Signed-off-by: Kevin Fenzi <kevin@scrye.com>
---
 .../templates/iptables/iptables.kojibuilder   | 122 ++++++++++++++++++
 roles/bkernel/templates/bkernel-eth0-network  |  11 --
 2 files changed, 122 insertions(+), 11 deletions(-)

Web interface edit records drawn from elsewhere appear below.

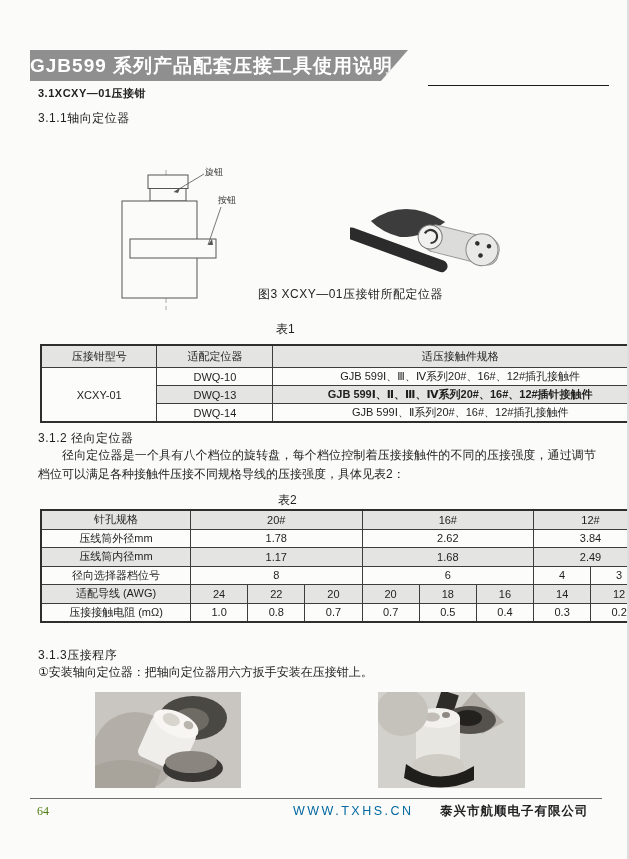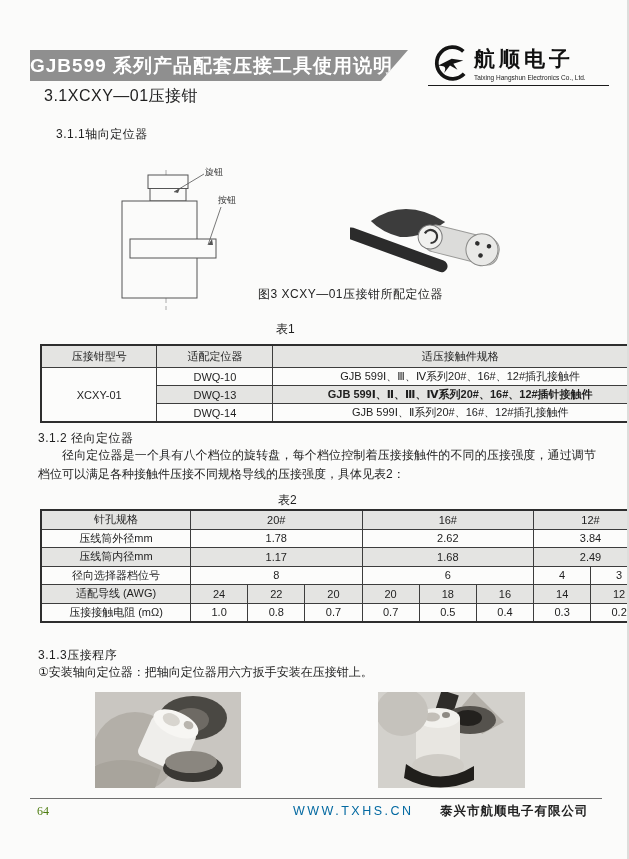"航顺电子" div.logo { html: <div> <span> <svg> <path></path> <path></path> </svg> </span> <span> <span>航顺电子</span> <span>Taixing Hangshun Electronics Co., Ltd.</span> </span> </div> -> none }
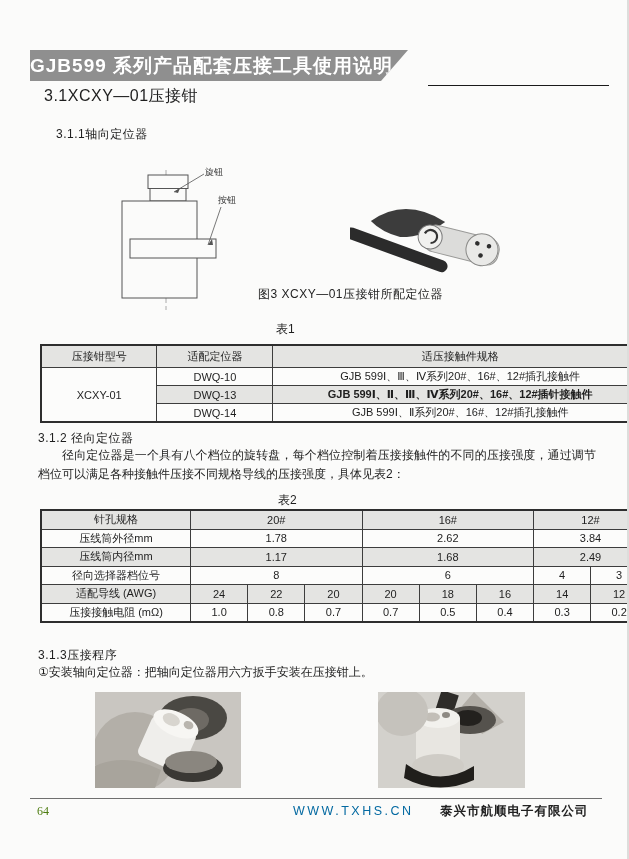"3.1XCXY—01压接钳" .h-main { font-size: 16px -> 11px; font-weight: normal -> bold; left: 44px -> 38px }
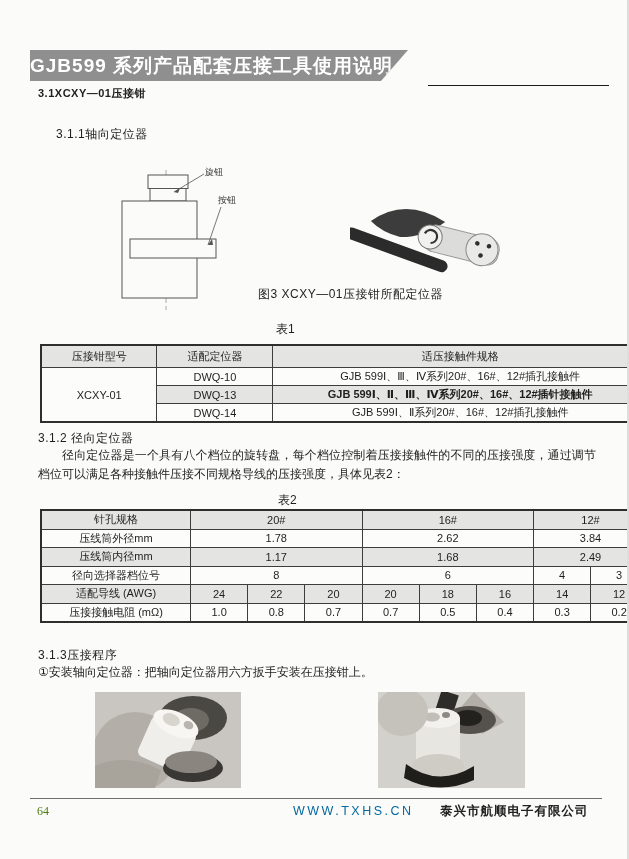"3.1.1轴向定位器" div.h-sub { left: 56px -> 38px; margin-top: 16px -> none }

 delete mode 100644 roles/bkernel/templates/bkernel-eth0-network

diff --git a/roles/base/templates/iptables/iptables.kojibuilder b/roles/base/templates/iptables/iptables.kojibuilder
index 4492dd231d..9cedad465c 100644
--- a/roles/base/templates/iptables/iptables.kojibuilder
+++ b/roles/base/templates/iptables/iptables.kojibuilder
@@ -1,3 +1,4 @@
+{% if datacenter == 'phx2' %}
 # {{ ansible_managed }}
 *filter
 :INPUT DROP []
@@ -137,3 +138,124 @@
 {{ rule }}
 {% endfor %}
 COMMIT
+{% elif datacenter == 'iad2' %}
+# {{ ansible_managed }}
+*filter
+:INPUT DROP []
+:FORWARD DROP []
+:OUTPUT DROP []
+
+# loopback allowed
+-A INPUT -i lo -j ACCEPT
+-A OUTPUT -o lo -j ACCEPT
+-A INPUT -i virbr0 -j ACCEPT
+-A OUTPUT -o virbr0 -j ACCEPT
+-A INPUT  -d 127.0.0.0/8 -j ACCEPT
+-A OUTPUT -d 127.0.0.0/8 -j ACCEPT
+
+# Accept ping and traceroute (needs icmp)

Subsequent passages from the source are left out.